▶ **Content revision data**
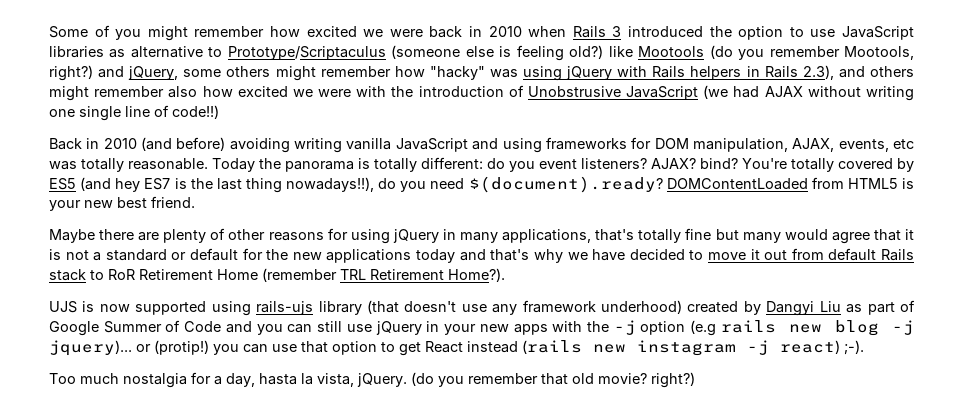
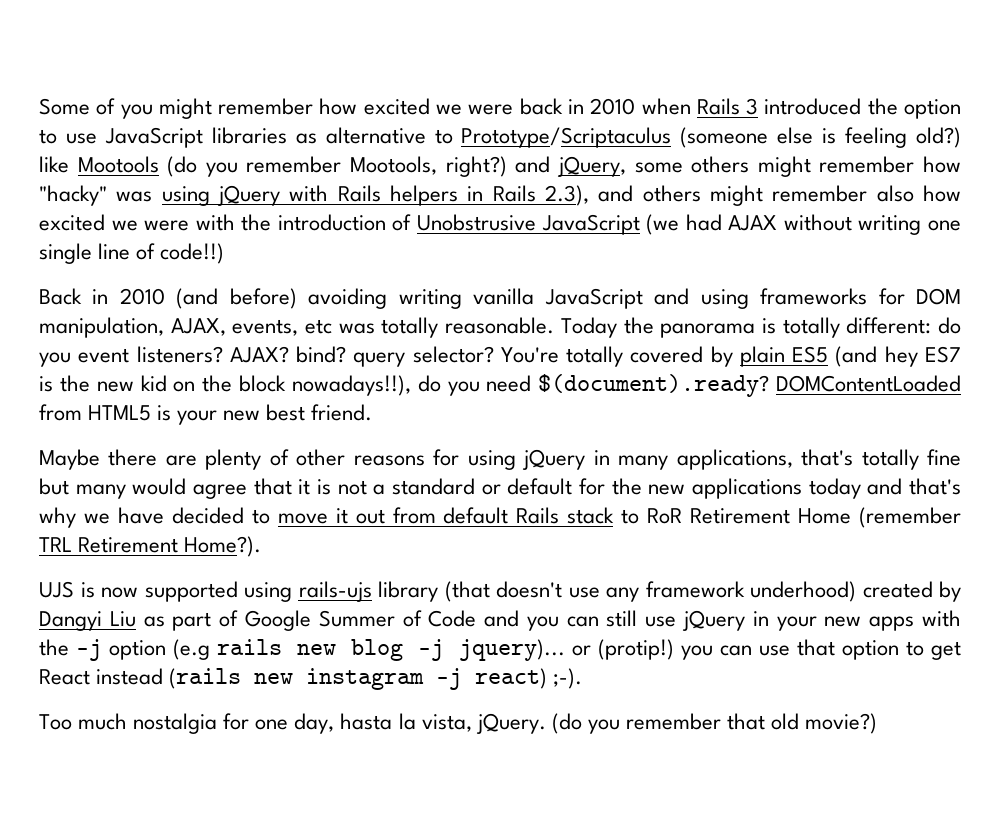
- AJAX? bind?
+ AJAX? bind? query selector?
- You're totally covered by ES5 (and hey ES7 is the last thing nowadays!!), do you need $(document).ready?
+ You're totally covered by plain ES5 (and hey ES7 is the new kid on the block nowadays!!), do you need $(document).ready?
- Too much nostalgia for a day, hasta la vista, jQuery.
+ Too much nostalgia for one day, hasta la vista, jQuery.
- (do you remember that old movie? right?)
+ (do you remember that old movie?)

▶ **What is being asked**
Retype the data exactly as it stands, but keep the images out of your copy.

▶ **Reply**
- AJAX? bind?
+ AJAX? bind? query selector?
- You're totally covered by ES5 (and hey ES7 is the last thing nowadays!!), do you need $(document).ready?
+ You're totally covered by plain ES5 (and hey ES7 is the new kid on the block nowadays!!), do you need $(document).ready?
- Too much nostalgia for a day, hasta la vista, jQuery.
+ Too much nostalgia for one day, hasta la vista, jQuery.
- (do you remember that old movie? right?)
+ (do you remember that old movie?)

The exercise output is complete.